A ideia que aparece é a resposta imediata do que o estado não providencia que é a segurança. Será que estamos seguros mesmo quando nossa casa esteja com todo aparato de segurança? A ideia de ser seguro engana muita gente. Como posso ficar unicamente seguro se ao lado está uma palhota que pode pegar fogo facilmente? Como posso estar na minha casa seguro se a cidade que vivo está a enfrentar na luta contra diferentes crimes? Muita gente evita a todo custo o incômodo de estar na presença de estranhos, começar a enxergar naquele que sequer se sabe o nome é visto como um inimigo em potencial e desconfiar de tudo e de todos só é possível graças ao desengajamento e ruptura de laços como sustenta Bauman.
Se levarmos em conta que amar outra pessoa não é amar o que projetamos nela e sim a sua humanidade e singularidades, não será difícil compreender que o amor é um desafio nos tempos de modernidade líquida. A busca pela felicidade individual nos transforma em tribunais individuais e, na disputa pela sentença a ser proferida, não raro, o que se vê é sair vencedor aquele que se recusa a ouvir o outro. Facilmente, pois, livramo-nos dos compromissos e de tudo aquilo que nos pareça incômodo. Ninguém quer compromissos longos como casamento porque vai sofrer por toda vida. Por isso encontramos pessoas que namoram hoje e dia seguinte abandonam. Trocam parceiros como se estivesse a trocar de roupa.
Ainda que tão agarrados a nós mesmos, paradoxalmente, é bastante comum que a solidão seja companhia (e problema) constante de quem vive a descartar. No entanto, a solidão solitária, colocar-se numa ilha deserta, é início de um suicídio porque a pessoa vive morta para os outros. Viver para si é auto condenação porque o ser humano precisa do outro para ganhar energias positivas e não olhar o outro como posse nem inimigo.

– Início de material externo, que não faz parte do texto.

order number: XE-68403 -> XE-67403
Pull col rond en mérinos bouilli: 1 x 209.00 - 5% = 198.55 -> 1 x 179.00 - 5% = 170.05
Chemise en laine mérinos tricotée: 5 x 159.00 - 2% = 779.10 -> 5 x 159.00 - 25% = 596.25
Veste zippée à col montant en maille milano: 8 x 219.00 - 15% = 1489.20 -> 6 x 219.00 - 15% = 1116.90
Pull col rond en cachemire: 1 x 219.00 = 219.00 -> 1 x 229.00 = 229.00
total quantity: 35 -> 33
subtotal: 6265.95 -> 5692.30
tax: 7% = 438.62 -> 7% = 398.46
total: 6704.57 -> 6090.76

A vida é bela quando é vivida para si e para os outros.
A vida é para ser vivida sem medo.
A vida só tem sentido quando nos abrirmos para o mundo e criamos pontes e não muros.

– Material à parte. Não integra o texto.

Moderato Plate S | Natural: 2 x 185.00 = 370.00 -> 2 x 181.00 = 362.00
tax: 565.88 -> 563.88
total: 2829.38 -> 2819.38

A auto sabotagem nas nossas pequenas ilhas deve ser abandonada com urgência pois nesse tempo de coronavírus vimos que sofremos juntos: egocêntricos e amigáveis, ricos e pobres, brancos e negros. Vamos nos unir para criar um paraíso onde todos se acolhem como irmãos e amigos. Se foste algum inimigo de alguém, então, perdoe-o e acolhe o seu perdão.
Se postura de alguém te faz distanciar-se de ti então que juntos construam a própria ponte cujo material de construção será: acolhida, perdão, reconciliação, diálogo, transparência, justiça, paz, amor e doação.